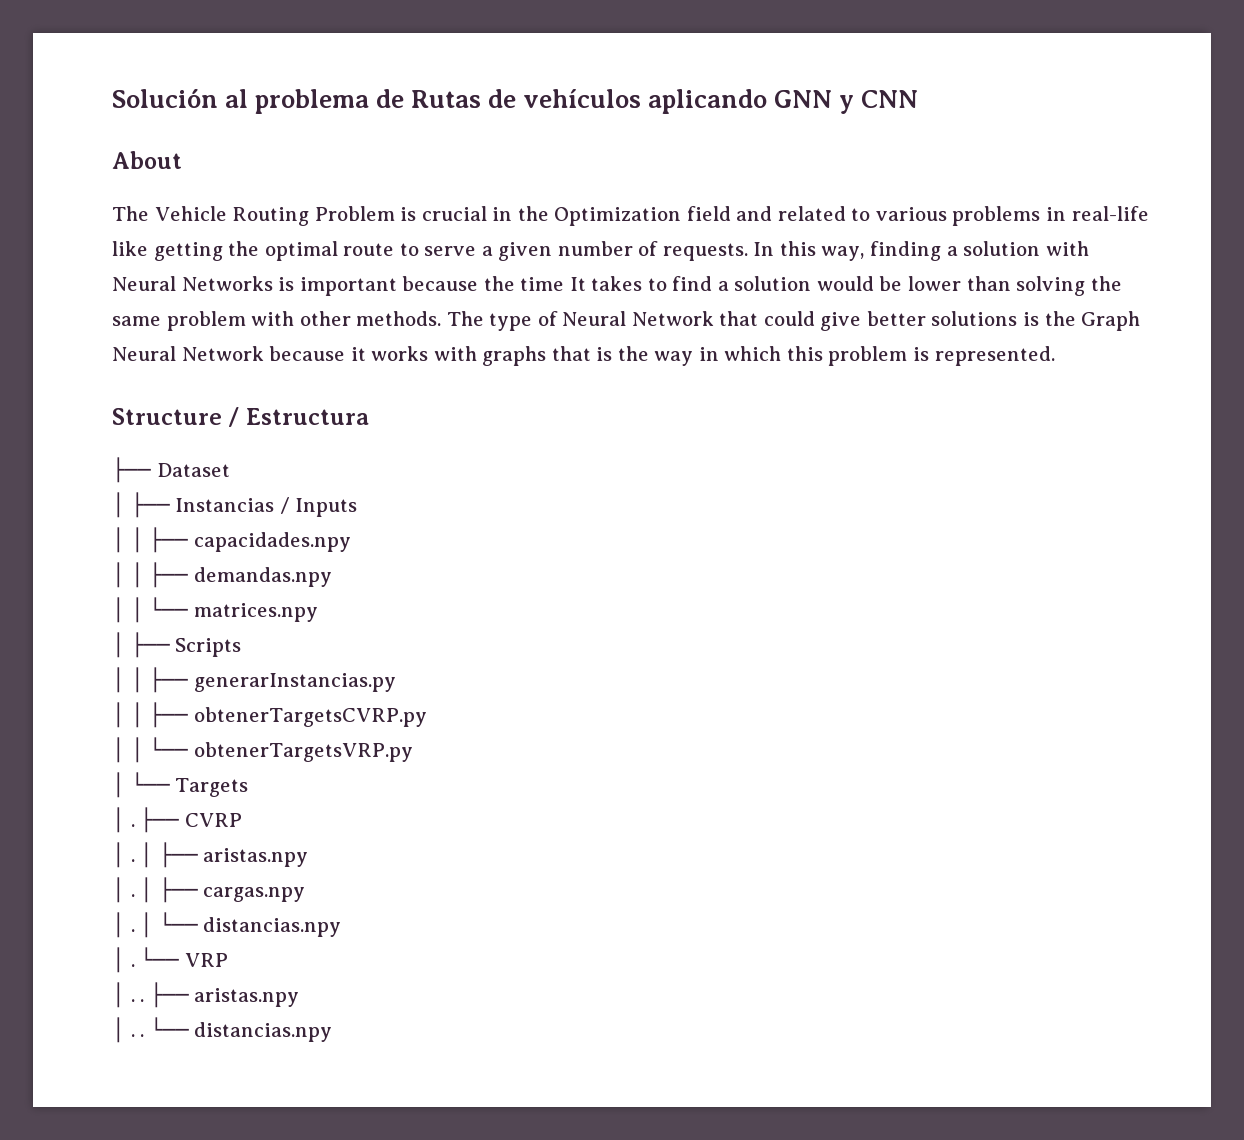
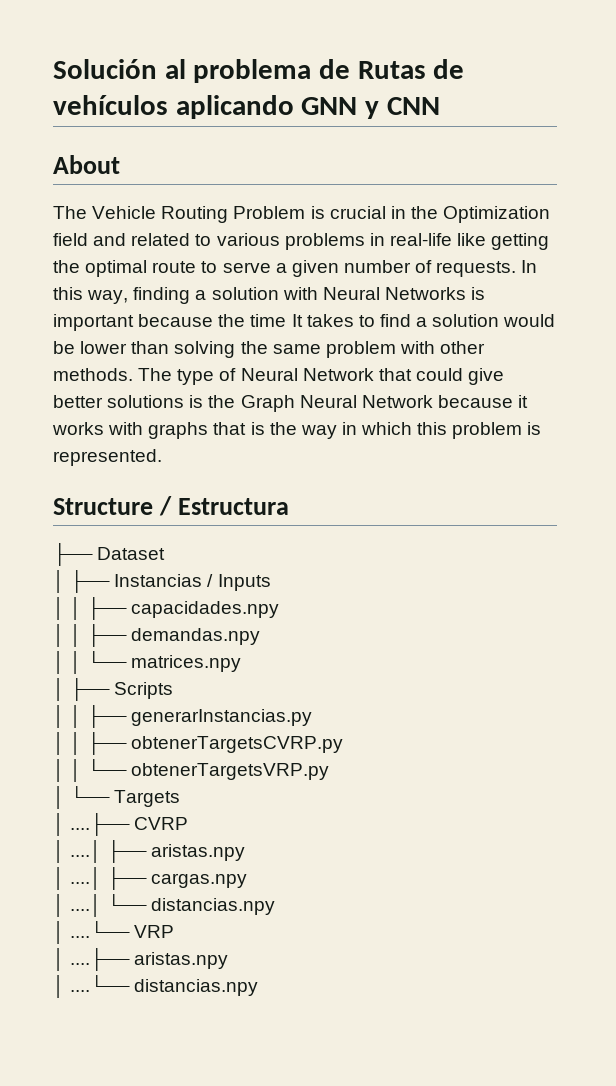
[130,807,180,833] . ├── -> [70,813,131,836] ....├──
[130,842,309,868] [112,877,154,903] . │ ├── aristas.npy // │ . │ -> [70,840,246,863] [53,867,103,890] ....│ ├── aristas.npy // │ ....│
[130,912,154,938] . │ -> [70,894,103,917] ....│
[130,947,180,967] . └── -> [70,921,131,938] ....└──
[130,982,300,1008] [112,1017,189,1043] . . ├── aristas.npy // │ . . └── -> [70,948,229,971] [53,975,131,998] ....├── aristas.npy // │ ....└──

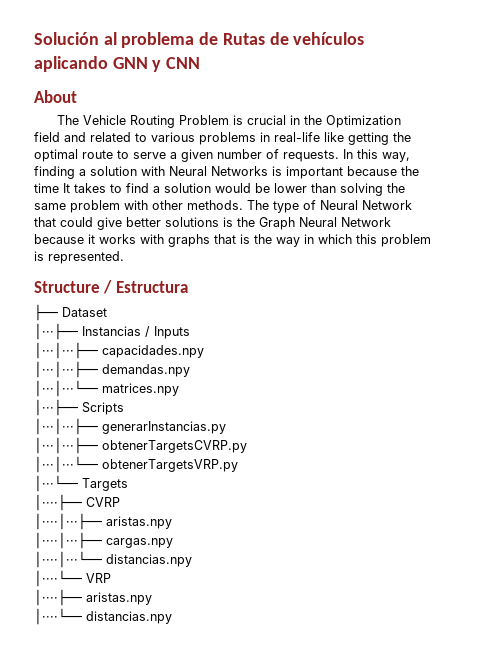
[53,570,111,593] │ ├── -> [34,323,78,340] │···├──
[53,597,280,620] [53,624,261,647] [53,651,128,674] │ │ ├── capacidades.npy // │ │ ├── demandas.npy // │ │ └── -> [34,342,204,359] [34,361,190,378] [34,380,98,397] │···│···├── capacidades.npy // │···│···├── demandas.npy // │···│···└──
[53,678,111,701] │ ├── -> [34,399,78,416] │···├──
[53,705,313,728] [53,732,344,755] [53,759,128,782] │ │ ├── generarInstancias.py // │ │ ├── obtenerTargetsCVRP.py // │ │ └── -> [34,418,226,435] [34,437,247,454] [34,456,98,473] │···│···├── generarInstancias.py // │···│···├── obtenerTargetsCVRP.py // │···│···└──
[53,786,111,809] │ └── -> [34,475,78,492] │···└──
[53,813,131,836] │ ....├── -> [34,494,82,511] │····├──
[53,840,246,863] [53,867,248,890] [53,894,148,917] │ ....│ ├── aristas.npy // │ ....│ ├── cargas.npy // │ ....│ └── -> [34,513,172,530] [34,532,173,549] [34,551,102,568] │····│···├── aristas.npy // │····│···├── cargas.npy // │····│···└──
[53,921,131,944] │ ....└── -> [34,570,82,587] │····└──
[53,948,229,971] [53,975,131,998] │ ....├── aristas.npy // │ ....└── -> [34,589,152,606] [34,608,82,625] │····├── aristas.npy // │····└──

::::

### Requirement
In the listing above, find the line containing "[53,678,111,701] │ ├──" and the line containing "[53,786,111,809] │ └──", then retype both and every line between them exactly, with nothing else.

### Task answer
[53,678,111,701] │ ├── -> [34,399,78,416] │···├──
[53,705,313,728] [53,732,344,755] [53,759,128,782] │ │ ├── generarInstancias.py // │ │ ├── obtenerTargetsCVRP.py // │ │ └── -> [34,418,226,435] [34,437,247,454] [34,456,98,473] │···│···├── generarInstancias.py // │···│···├── obtenerTargetsCVRP.py // │···│···└──
[53,786,111,809] │ └── -> [34,475,78,492] │···└──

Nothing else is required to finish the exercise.